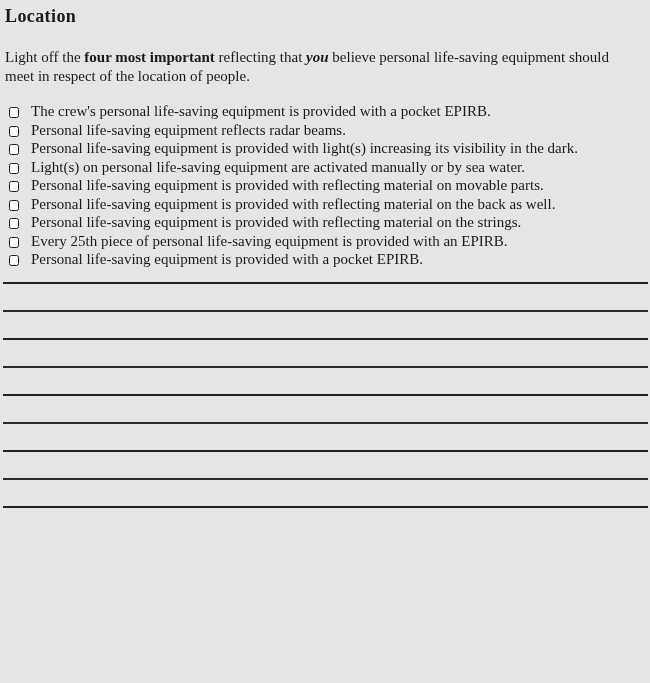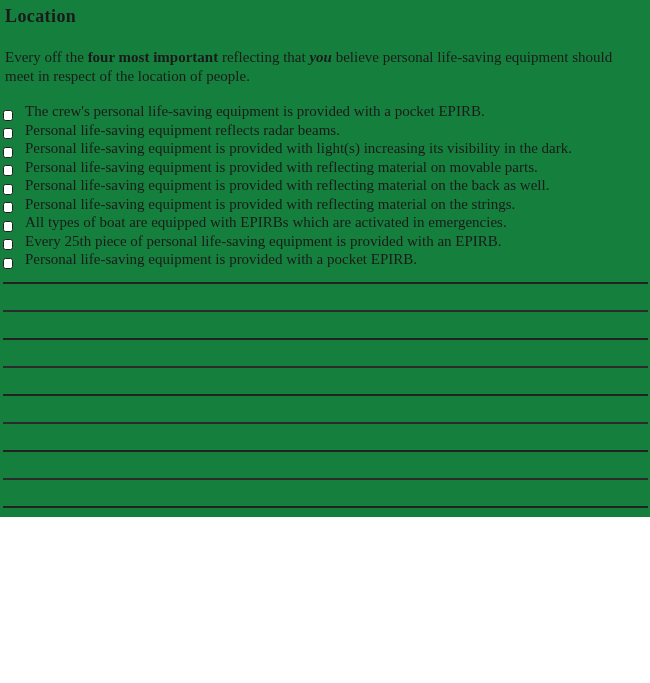--- a/index.html
+++ b/index.html
@@ -10,8 +10,8 @@
   .page {
     position: relative;
     width: 650px;
-    height: 517px;
-    background: #15803d;
+    height: 683px;
+    background: #e5e5e5;
     font-family: "Liberation Serif", "DejaVu Serif", serif;
     color: #1a1a1a;
     overflow: hidden;

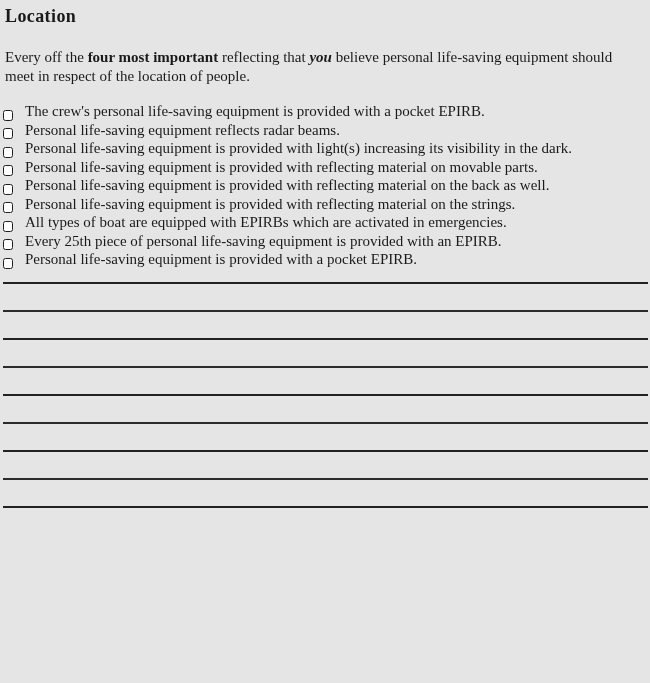--- a/index.html
+++ b/index.html
@@ -87,7 +87,7 @@
 
   <h1 class="title">Location</h1>
 
-  <p class="intro"><span>Every off the </span><span class="b">four most important</span><span> reflecting that </span><span class="i">you</span><span> believe personal life-saving equipment should meet in respect of the location of people.</span></p>
+  <p class="intro"><span>Light off the </span><span class="b">four most important</span><span> reflecting that </span><span class="i">you</span><span> believe personal life-saving equipment should meet in respect of the location of people.</span></p>
 
   <div class="checklist">
       <div class="row">

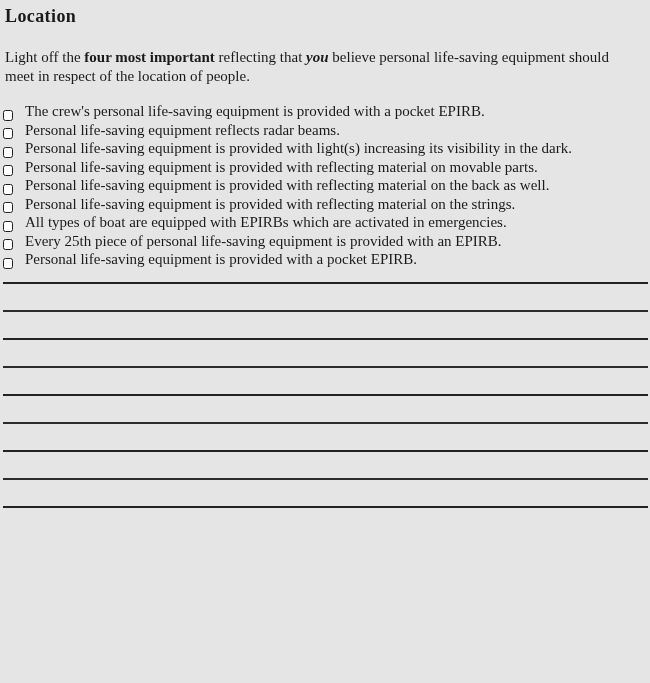--- a/index.html
+++ b/index.html
@@ -37,8 +37,8 @@
   }
   .row {
     display: flex;
-    align-items: flex-end;
-    padding-left: 3px;
+    align-items: center;
+    padding-left: 9px;
   }
   .checkbox {
     flex: 0 0 auto;

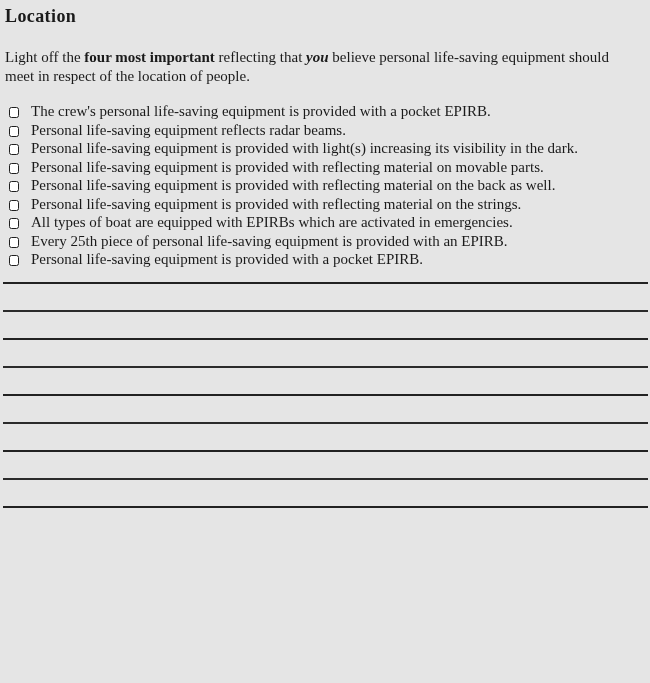--- a/index.html
+++ b/index.html
@@ -104,6 +104,10 @@
       </div>
       <div class="row">
         <span class="checkbox"></span>
+        <span class="item-text">Light(s) on personal life-saving equipment are activated manually or by sea water.</span>
+      </div>
+      <div class="row">
+        <span class="checkbox"></span>
         <span class="item-text">Personal life-saving equipment is provided with reflecting material on movable parts.</span>
       </div>
       <div class="row">

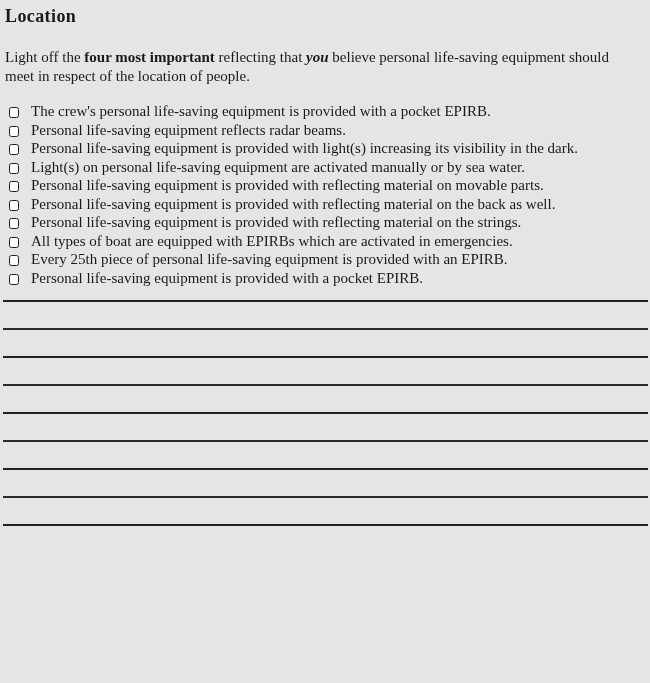--- a/index.html
+++ b/index.html
@@ -120,10 +120,6 @@
       </div>
       <div class="row">
         <span class="checkbox"></span>
-        <span class="item-text">All types of boat are equipped with EPIRBs which are activated in emergencies.</span>
-      </div>
-      <div class="row">
-        <span class="checkbox"></span>
         <span class="item-text">Every 25th piece of personal life-saving equipment is provided with an EPIRB.</span>
       </div>
       <div class="row">

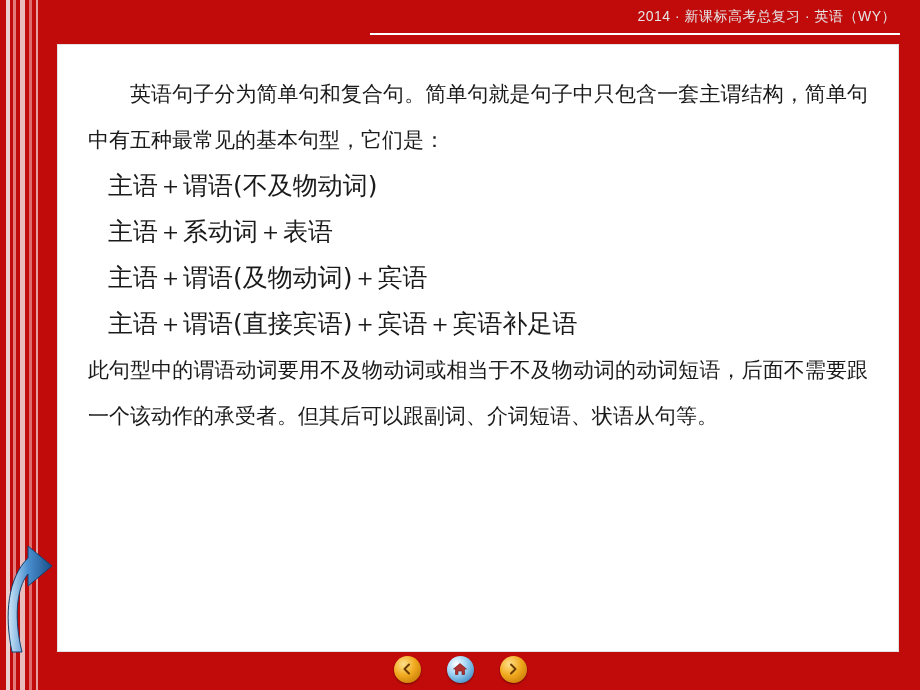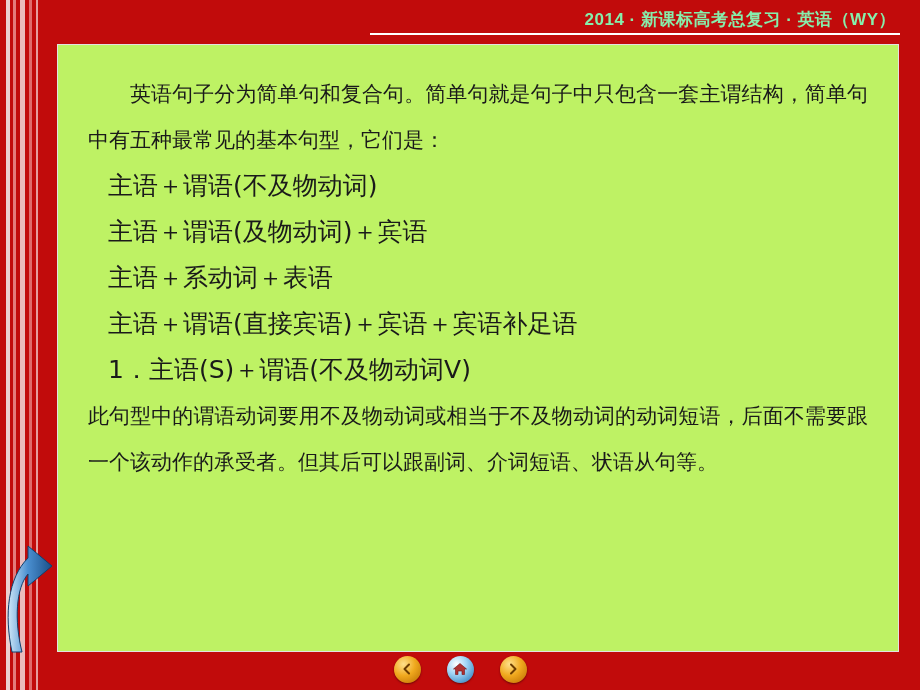--- a/index.html
+++ b/index.html
@@ -51,9 +51,9 @@
     position: absolute;
     right: 24px;
     top: 8px;
-    color: #86efac;
-    font-size: 17px;
-    font-weight: bold;
+    color: #e5e5e5;
+    font-size: 14px;
+    font-weight: normal;
     letter-spacing: 0.5px;
     white-space: nowrap;
     font-family: "Liberation Sans", sans-serif;

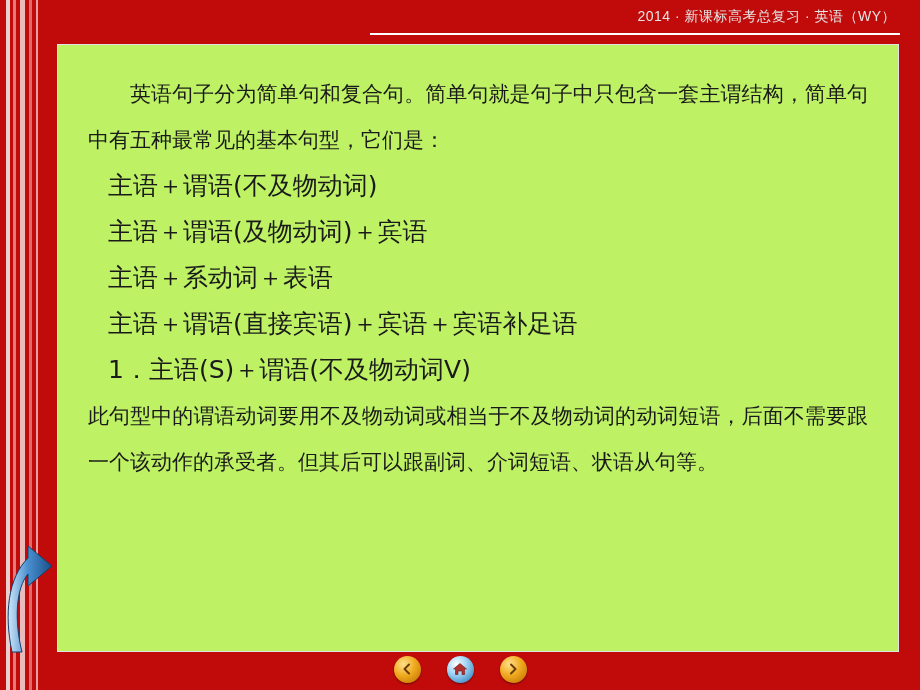--- a/index.html
+++ b/index.html
@@ -74,7 +74,7 @@
     top: 44px;
     width: 842px;
     height: 608px;
-    background: #bef264;
+    background: #ffffff;
     border: 1px solid #e2e2e2;
     box-sizing: border-box;
     padding: 26px 30px 10px 30px;

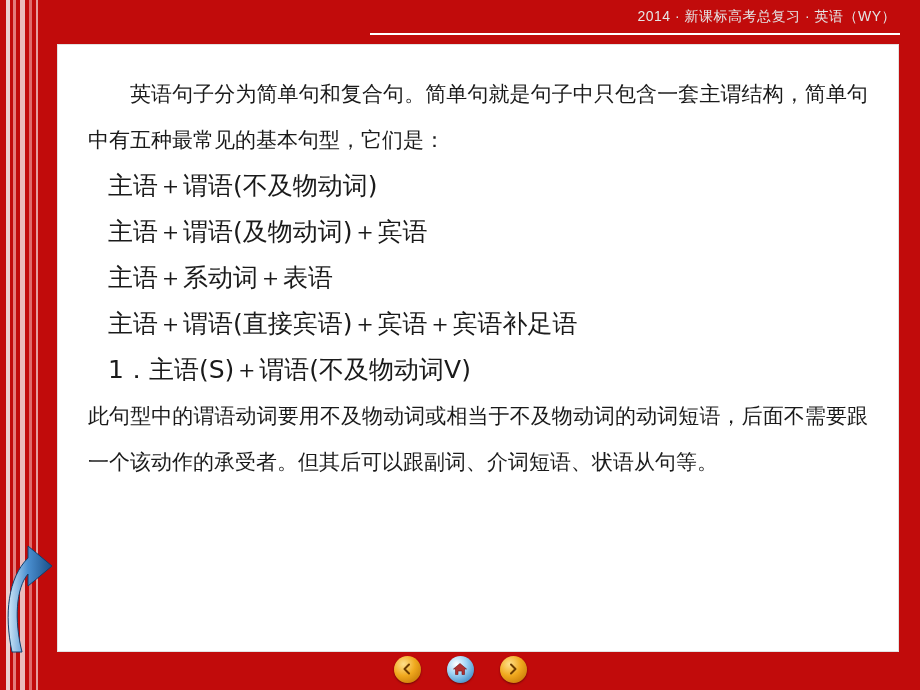--- a/index.html
+++ b/index.html
@@ -165,8 +165,8 @@
   <div class="content-panel">
     <div class="para indent">英语句子分为简单句和复合句。简单句就是句子中只包含一套主谓结构，简单句中有五种最常见的基本句型，它们是：</div>
     <div class="line">主语＋谓语(不及物动词)</div>
+    <div class="line">主语＋系动词＋表语</div>
     <div class="line">主语＋谓语(及物动词)＋宾语</div>
-    <div class="line">主语＋系动词＋表语</div>
     <div class="line">主语＋谓语(直接宾语)＋宾语＋宾语补足语</div>
     <div class="line numbered">1．主语(S)＋谓语(不及物动词V)</div>
     <div class="para">此句型中的谓语动词要用不及物动词或相当于不及物动词的动词短语，后面不需要跟一个该动作的承受者。但其后可以跟副词、介词短语、状语从句等。</div>

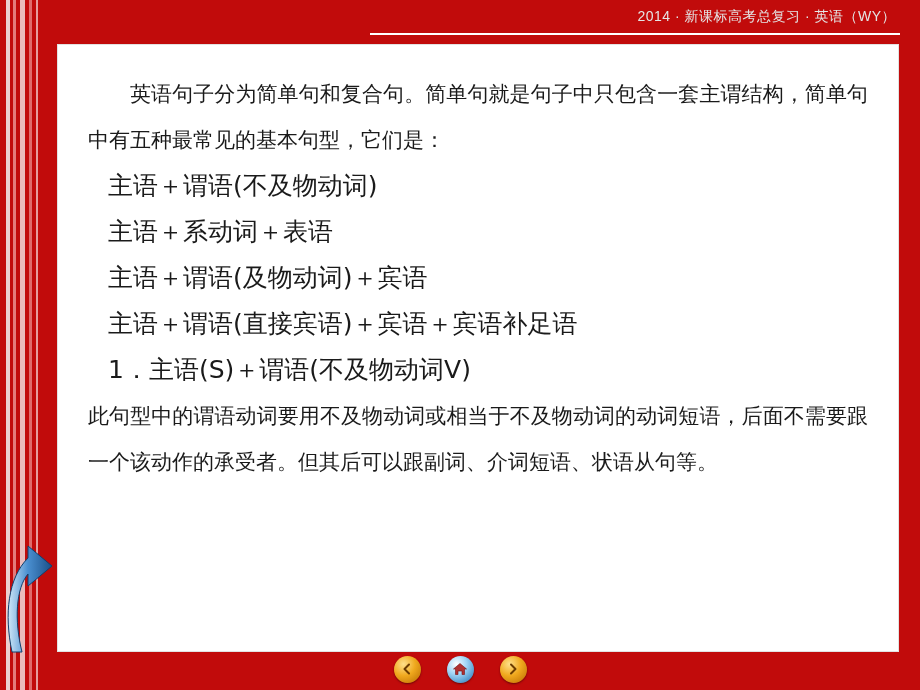--- a/index.html
+++ b/index.html
@@ -168,7 +168,6 @@
     <div class="line">主语＋系动词＋表语</div>
     <div class="line">主语＋谓语(及物动词)＋宾语</div>
     <div class="line">主语＋谓语(直接宾语)＋宾语＋宾语补足语</div>
-    <div class="line numbered">1．主语(S)＋谓语(不及物动词V)</div>
     <div class="para">此句型中的谓语动词要用不及物动词或相当于不及物动词的动词短语，后面不需要跟一个该动作的承受者。但其后可以跟副词、介词短语、状语从句等。</div>
   </div>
# # #
# Directions for this task
Exact repetition of the data is needed, with no images retained.

# Task output
--- a/index.html
+++ b/index.html
@@ -10,8 +10,8 @@
   .page {
     position: relative;
     width: 650px;
-    height: 517px;
-    background: #15803d;
+    height: 683px;
+    background: #e5e5e5;
     font-family: "Liberation Serif", "DejaVu Serif", serif;
     color: #1a1a1a;
     overflow: hidden;

--- a/index.html
+++ b/index.html
@@ -87,7 +87,7 @@
 
   <h1 class="title">Location</h1>
 
-  <p class="intro"><span>Every off the </span><span class="b">four most important</span><span> reflecting that </span><span class="i">you</span><span> believe personal life-saving equipment should meet in respect of the location of people.</span></p>
+  <p class="intro"><span>Light off the </span><span class="b">four most important</span><span> reflecting that </span><span class="i">you</span><span> believe personal life-saving equipment should meet in respect of the location of people.</span></p>
 
   <div class="checklist">
       <div class="row">

--- a/index.html
+++ b/index.html
@@ -37,8 +37,8 @@
   }
   .row {
     display: flex;
-    align-items: flex-end;
-    padding-left: 3px;
+    align-items: center;
+    padding-left: 9px;
   }
   .checkbox {
     flex: 0 0 auto;

--- a/index.html
+++ b/index.html
@@ -104,6 +104,10 @@
       </div>
       <div class="row">
         <span class="checkbox"></span>
+        <span class="item-text">Light(s) on personal life-saving equipment are activated manually or by sea water.</span>
+      </div>
+      <div class="row">
+        <span class="checkbox"></span>
         <span class="item-text">Personal life-saving equipment is provided with reflecting material on movable parts.</span>
       </div>
       <div class="row">

--- a/index.html
+++ b/index.html
@@ -120,10 +120,6 @@
       </div>
       <div class="row">
         <span class="checkbox"></span>
-        <span class="item-text">All types of boat are equipped with EPIRBs which are activated in emergencies.</span>
-      </div>
-      <div class="row">
-        <span class="checkbox"></span>
         <span class="item-text">Every 25th piece of personal life-saving equipment is provided with an EPIRB.</span>
       </div>
       <div class="row">

--- a/index.html
+++ b/index.html
@@ -51,9 +51,9 @@
     position: absolute;
     right: 24px;
     top: 8px;
-    color: #86efac;
-    font-size: 17px;
-    font-weight: bold;
+    color: #e5e5e5;
+    font-size: 14px;
+    font-weight: normal;
     letter-spacing: 0.5px;
     white-space: nowrap;
     font-family: "Liberation Sans", sans-serif;

--- a/index.html
+++ b/index.html
@@ -74,7 +74,7 @@
     top: 44px;
     width: 842px;
     height: 608px;
-    background: #bef264;
+    background: #ffffff;
     border: 1px solid #e2e2e2;
     box-sizing: border-box;
     padding: 26px 30px 10px 30px;

--- a/index.html
+++ b/index.html
@@ -165,8 +165,8 @@
   <div class="content-panel">
     <div class="para indent">英语句子分为简单句和复合句。简单句就是句子中只包含一套主谓结构，简单句中有五种最常见的基本句型，它们是：</div>
     <div class="line">主语＋谓语(不及物动词)</div>
+    <div class="line">主语＋系动词＋表语</div>
     <div class="line">主语＋谓语(及物动词)＋宾语</div>
-    <div class="line">主语＋系动词＋表语</div>
     <div class="line">主语＋谓语(直接宾语)＋宾语＋宾语补足语</div>
     <div class="line numbered">1．主语(S)＋谓语(不及物动词V)</div>
     <div class="para">此句型中的谓语动词要用不及物动词或相当于不及物动词的动词短语，后面不需要跟一个该动作的承受者。但其后可以跟副词、介词短语、状语从句等。</div>

--- a/index.html
+++ b/index.html
@@ -168,7 +168,6 @@
     <div class="line">主语＋系动词＋表语</div>
     <div class="line">主语＋谓语(及物动词)＋宾语</div>
     <div class="line">主语＋谓语(直接宾语)＋宾语＋宾语补足语</div>
-    <div class="line numbered">1．主语(S)＋谓语(不及物动词V)</div>
     <div class="para">此句型中的谓语动词要用不及物动词或相当于不及物动词的动词短语，后面不需要跟一个该动作的承受者。但其后可以跟副词、介词短语、状语从句等。</div>
   </div>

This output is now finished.